Полная версия
Валерия

Вера Григорьева
Валерия
Часть первая
Мое первое воспоминание о Валерии связано с ярким летним днем. Клочки синего высокого неба мелькали сквозь несущиеся сочно-зеленые листья огромных парковых деревьев и яркие и совершенно белые солнечные блики летели сверху вниз и отражались от ее ярко-белой футболки и гольфов. Она бежала впереди – быстро и легко, и вся мелькала, прыгала и отражала солнечные зайчики. Я жмурилась потому что не могла просто смотреть на нее. Движение остановилоь, она тоже замерла и обернулась. Вот тогда я впервые, кажется, по-настоящему увидела Валерию – ее всю – два тяжелых длинных хвоста из гутсейших льняных волос, длинные тонкие руки и ноги, огромные голубые глаза веселую улыбку и мороженое пломбир изящно по балетному схваченное тонкой длинной кистью. Мое – уже почти съеденное – таяло и капало мне на одежду. Я быстро запихала остатки сладкого размокшего вафельного стаканчика в рот и вытерла руку о свои темные шорты. Валерия взглянула на меня и засмеялась. В два прыжка подскочила она к детской коляске, где я сидела, и вручила мне свое мороженое. Ее стаканчик был холоден и крепок, как будто его только вынули из морозилки. Только один укус был отпечатан на твердом белом пломбире – четыре ровные и красивые метки передних зубов Валерии.
***
Потом Валерия куда-то исчезла. Говорить и даже помнить о ней было нельзя. И кажется, я совсем бы ее забыла, если бы не увидела ее однажды по телеку в рекламе. Высокая белокурая девушка в белом платье сидела одна за крошечным столиком на террасе кафе. Прохожие и народ за соседними столиками – никто не обращал на нее внимание. Бледное прекрасное лицо девушки выражало гримаску разочарования – губки вниз, взгляд из-подлобья. Но вдруг хитрая, но милая улыбка появлялась на ее устах. Она поднимала тонкий длинный указательные палец вверх – что означало “Идея!”, вставала и быстро шла в туалет. Там она мочила волосы под краном, с улыбкой массировала огромную белую пену на голове, в миг ее смывала, и наклонялась к сушилке. Разогнувшись она встряхивла головой и водопадище льняных блестящих локонов притягивал, преломлял и отражал весь свет в мире. Лицо ее обрамленное сверкающим золотом тоже преображалось – щеки розовели и губы наливались цветом, а синие как небо глаза на поллица торжественно сияли. Она выходила из уборной победившей королевой и прекрасный белозубый принц в приталеном пиджаке и брюках брал ее под руку и уводил ее по улицам Парижа (на заднем плане торчала Эльфиева башня и играла Парижская музыка) во дворец. Зачарованные наблюдатели смотрели вслед королевской паре – золотому водопаду длинных волос.

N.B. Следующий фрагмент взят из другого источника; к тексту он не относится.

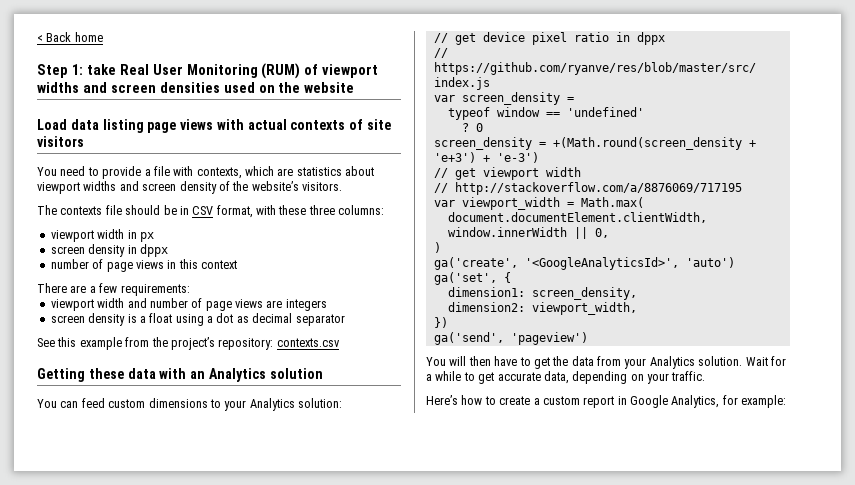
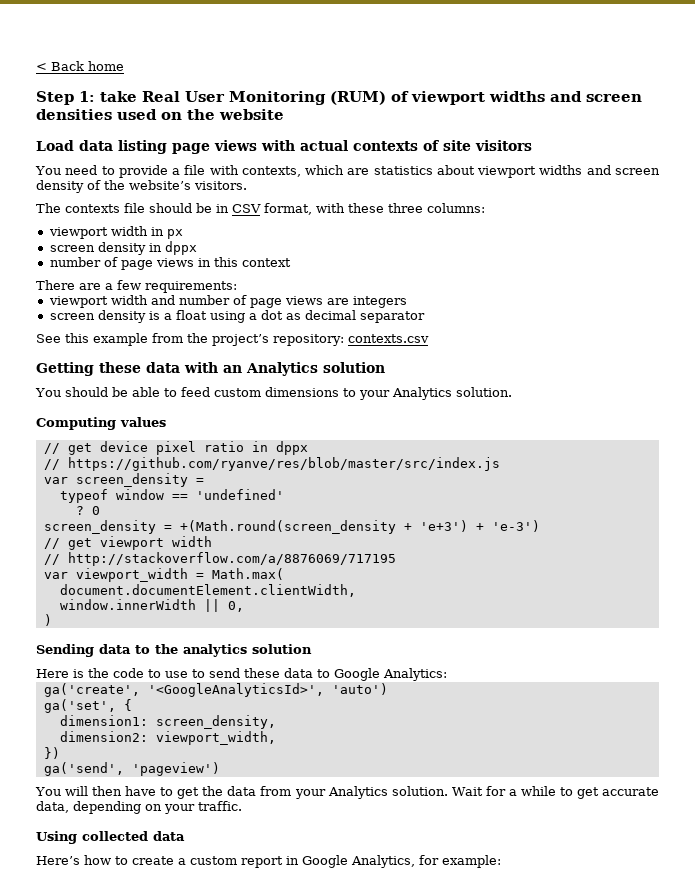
[60,401,79,408] can -> [64,387,177,397] should be able to
[298,398,342,408] solution: -> [455,387,512,397] [36,417,166,430] solution. // Computing values
(441, 247) none -> [36,644,312,657] [36,668,447,681] // Sending data to the analytics solution // Here is the code to use to send these data to Google Analytics:
(706, 376) none -> [36,831,185,844] // Using collected data

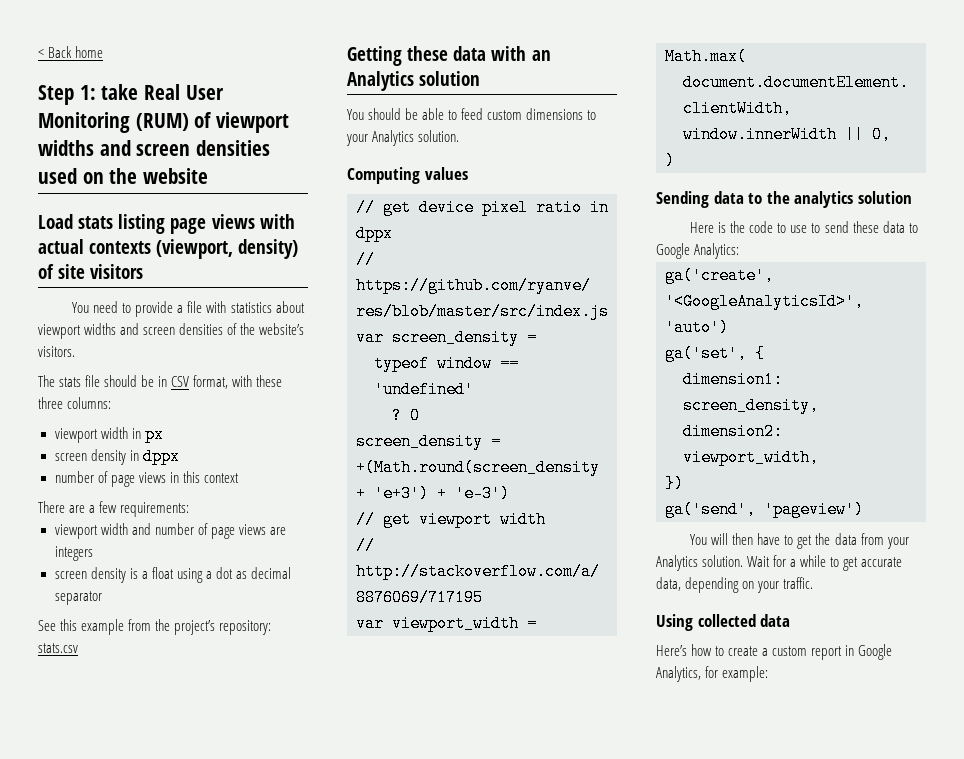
[79,140,113,151] data -> [78,216,114,229] stats
(418, 146) none -> [156,239,299,259] (viewport, density)
[241,165,370,177] contexts, which are -> (227, 307) none
[36,180,84,193] density -> [179,323,224,335] densities
[65,204,120,213] contexts -> [59,377,82,387] stats
[348,334,429,343] contexts.csv -> [38,643,78,653] stats.csv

Я спать неделю не могла от восторга, когда впервые увидела этот ролик. Каждый день после школы я приклеивалась к телеку и ждала ее появления, хоть меня и ругали за невыполненные уроки…
Сидя в ванной, я мылила волосы так, как Валирия, – с улыбкой. Я добивалась такой же роскошной пены на голове и думала, что если же наш копеечный шампунь способен на такую богатую пену, какая же пена получается от настоящего шампуня Валерии – наверное, до потолка! Я вытирала свои длинные черные волосы жестким коричневым полотенцем, и когда они высыхали, я их вычесывала деревянным гребнем и – о чудо! Они тоже становились блестящими! Конечно, же не было таких роскошных волн, как у Валрии, и я чувствовала, что они не так пружинят, когда прохаживалась туда-сюда между стеной и кроватью. Я воображала себя Валерией. Но разве можно сравнивать? Пройдясь, по ковровой дороже, как по подиуму, я быстро заплетала волосы в косу, чтобы никто ни дай Бог не застал меня за этим занятием.
***
Я была уже почти большая, когда в первый раз ехала сама на электричке, но все равно боялась. Страшно было не само путешетвие, а момент прибытия – дело в том, что, я не помнила, как выглядит моя бабушка, которая должна была встречать меня. От волнения я впадаю в сонливость и поэтому задремала почти сразу, как оказалась зажатой между двойным немного запотевшим окном вагона и огромно женщиной в черной шубе и шерстяном платке. Ноги мои в дырявых сапогах были совершенно мокрые, но в заполненном вагоне было тепло. Я сидела в шапке и руковицах прислонившись головой к прохладному стелу. Мокрый снег вперемежку с дождем лился на тянувшиеся мимо леса и маленькие станции послеков городского типа. Вагон покачивался и говор людей убаюкивал. Мой правый бок, прижатый к стене вагона в чуть промокшей зимней куртке охлаждался, а мой левый бок тоже влажный, нагервался от огромной черной шубы. Я дремала, и проснулулась только на конечной, когда тепла я шуба отделилась от меня. Холод сразу охватил меня со всех сторон, я и затряслась. Огромная спина в черной теплой шубе удалялась, и догнать ее не было уже не возможно. Люди выходили и выносли с собой последнее тепло. Я сонная, мокрая и замерзшая, вытянула из-под сидения свой пакет и поплелась из вагона.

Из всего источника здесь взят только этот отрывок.